Input:
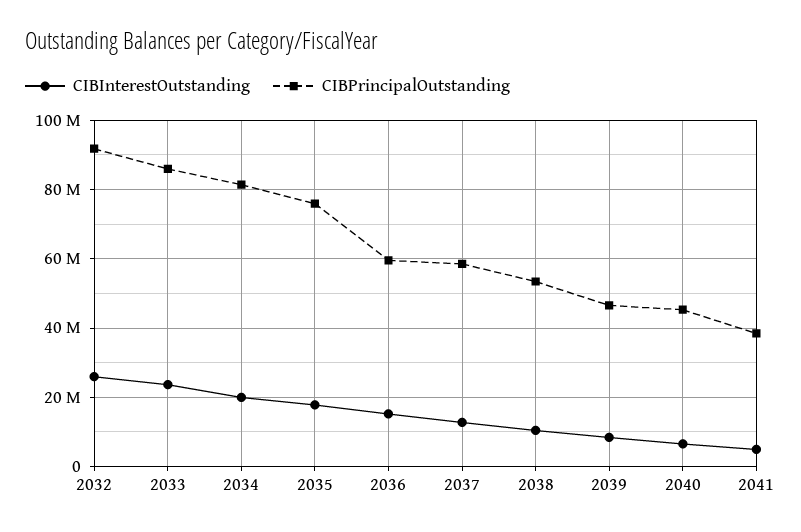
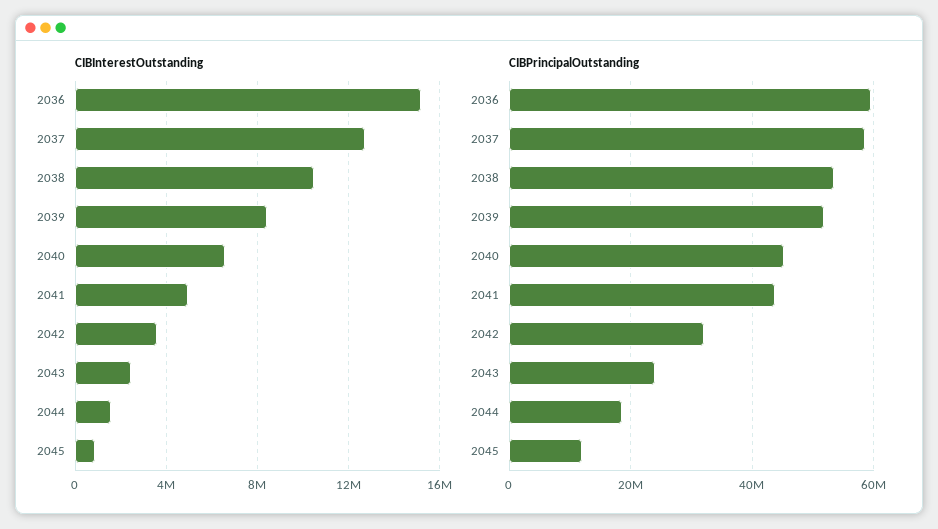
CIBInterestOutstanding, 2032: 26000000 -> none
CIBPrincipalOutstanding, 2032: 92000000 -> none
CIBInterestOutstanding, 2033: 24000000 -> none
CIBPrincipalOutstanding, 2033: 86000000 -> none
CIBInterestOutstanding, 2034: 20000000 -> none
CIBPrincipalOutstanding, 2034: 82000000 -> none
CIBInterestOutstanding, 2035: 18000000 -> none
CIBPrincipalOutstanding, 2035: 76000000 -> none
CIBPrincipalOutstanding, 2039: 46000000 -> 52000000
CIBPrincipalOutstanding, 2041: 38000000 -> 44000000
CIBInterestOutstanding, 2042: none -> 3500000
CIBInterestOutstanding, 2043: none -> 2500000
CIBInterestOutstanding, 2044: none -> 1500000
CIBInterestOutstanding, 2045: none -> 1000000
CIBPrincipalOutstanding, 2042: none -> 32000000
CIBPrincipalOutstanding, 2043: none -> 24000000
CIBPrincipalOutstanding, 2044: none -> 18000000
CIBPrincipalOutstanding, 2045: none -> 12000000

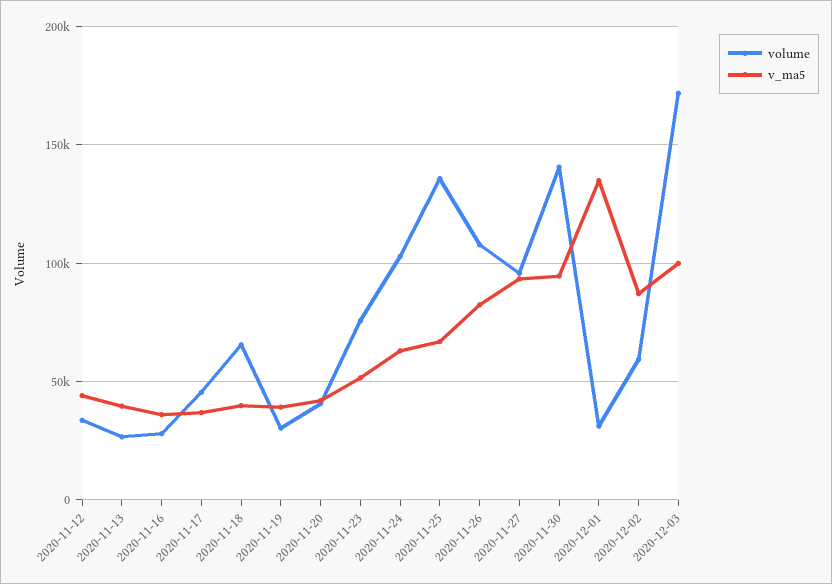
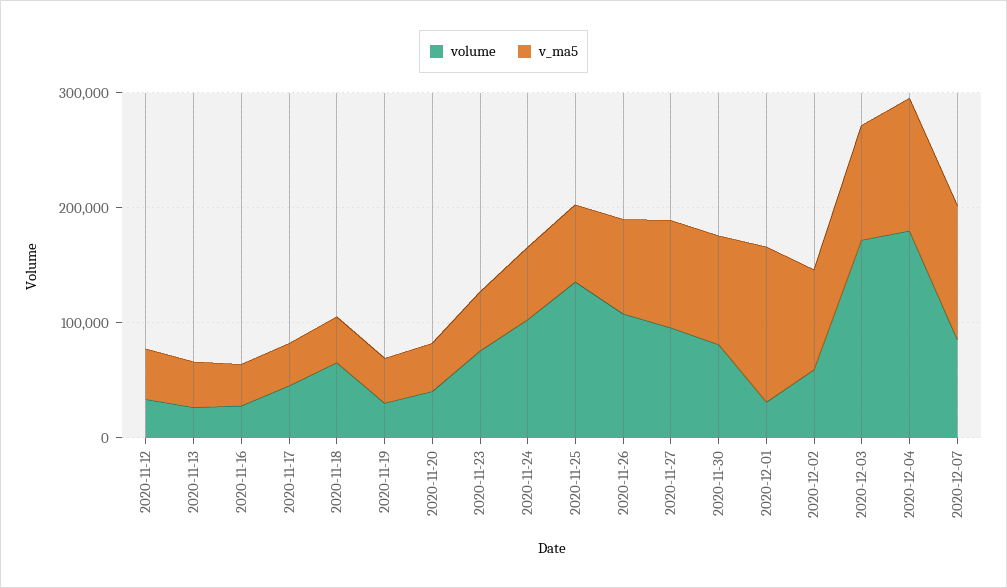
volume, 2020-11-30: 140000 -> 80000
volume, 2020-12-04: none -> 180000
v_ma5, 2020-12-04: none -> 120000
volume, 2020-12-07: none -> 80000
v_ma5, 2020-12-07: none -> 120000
---
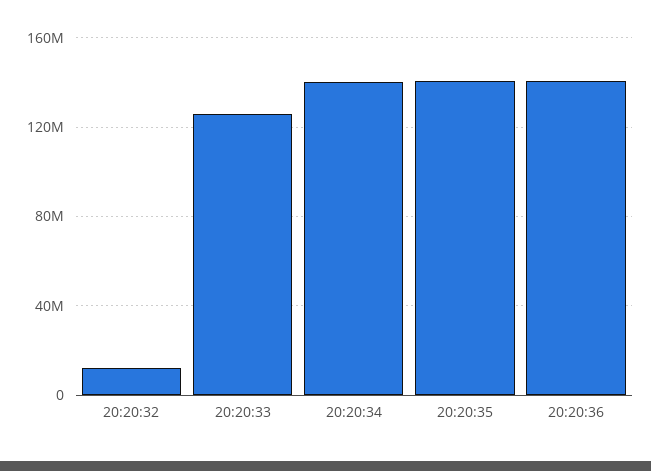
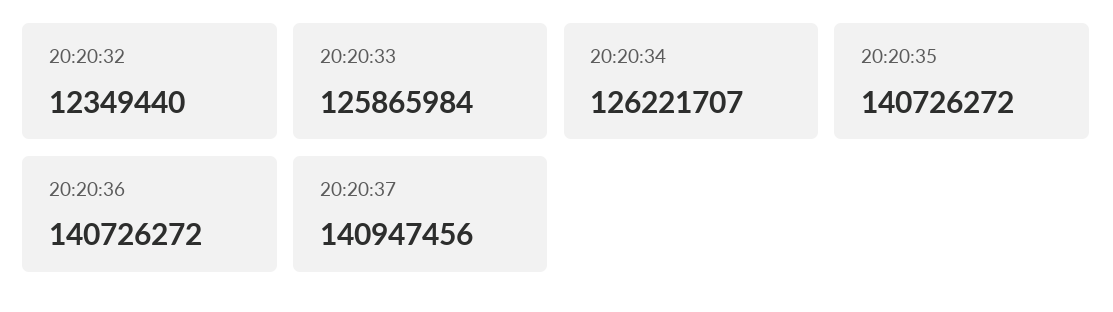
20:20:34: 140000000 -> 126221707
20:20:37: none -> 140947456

Problem statement: Copy only this from above: the line containing "CIBInterestOutstanding, 2042: none -> 3500000", the line containing "volume, 2020-11-30: 140000 -> 80000", and all lines between, printed exactly. Leave out the pictures.

Problem solution:
CIBInterestOutstanding, 2042: none -> 3500000
CIBInterestOutstanding, 2043: none -> 2500000
CIBInterestOutstanding, 2044: none -> 1500000
CIBInterestOutstanding, 2045: none -> 1000000
CIBPrincipalOutstanding, 2042: none -> 32000000
CIBPrincipalOutstanding, 2043: none -> 24000000
CIBPrincipalOutstanding, 2044: none -> 18000000
CIBPrincipalOutstanding, 2045: none -> 12000000

volume, 2020-11-30: 140000 -> 80000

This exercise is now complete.